:: Your assignment ::
Every entry is to be copied exactly as written, and the pictures are to be skipped.

*** Supplied records ***

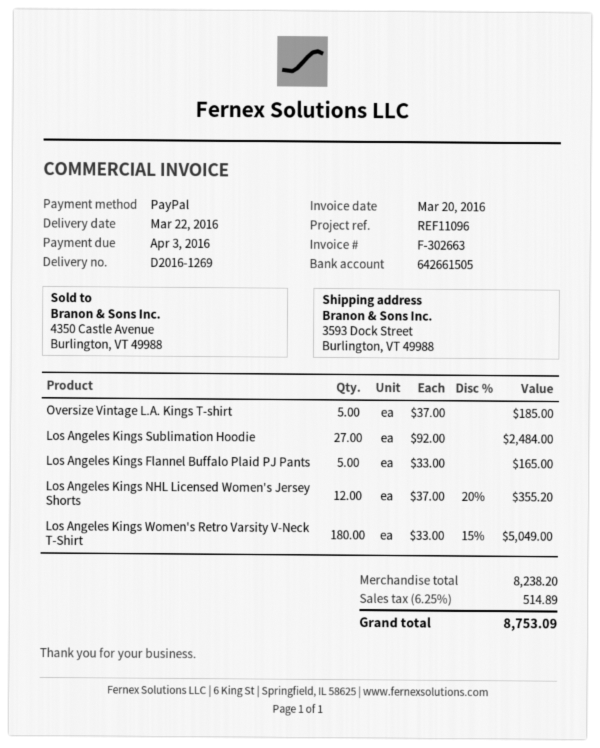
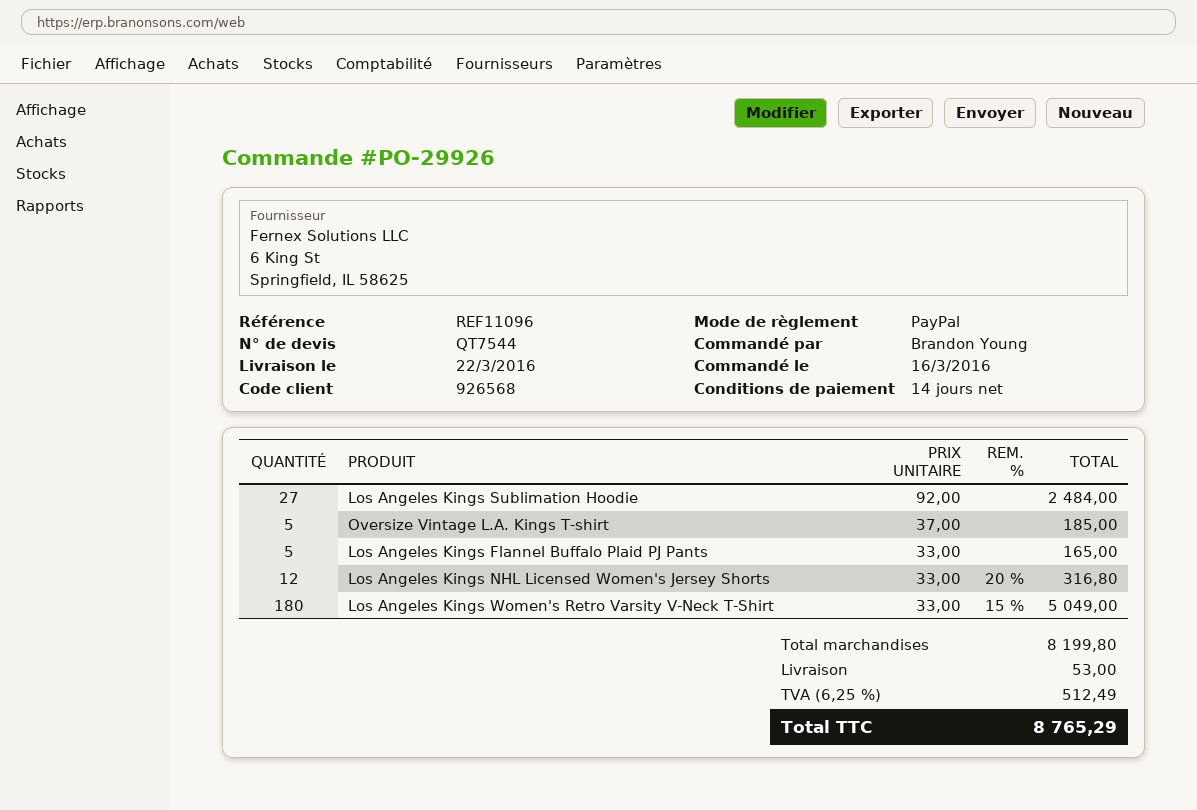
Los Angeles Kings NHL Licensed Women's Jersey Shorts: 12 x 37.00 - 20% = 355.20 -> 12 x 33.00 - 20% = 316.80
subtotal: 8238.20 -> 8199.80
shipping: none -> 53.00
tax: 6.25% = 514.89 -> 6.25% = 512.49
total: 8753.09 -> 8765.29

*** End of Supplied records ***

:: Answer space ::
Los Angeles Kings NHL Licensed Women's Jersey Shorts: 12 x 37.00 - 20% = 355.20 -> 12 x 33.00 - 20% = 316.80
subtotal: 8238.20 -> 8199.80
shipping: none -> 53.00
tax: 6.25% = 514.89 -> 6.25% = 512.49
total: 8753.09 -> 8765.29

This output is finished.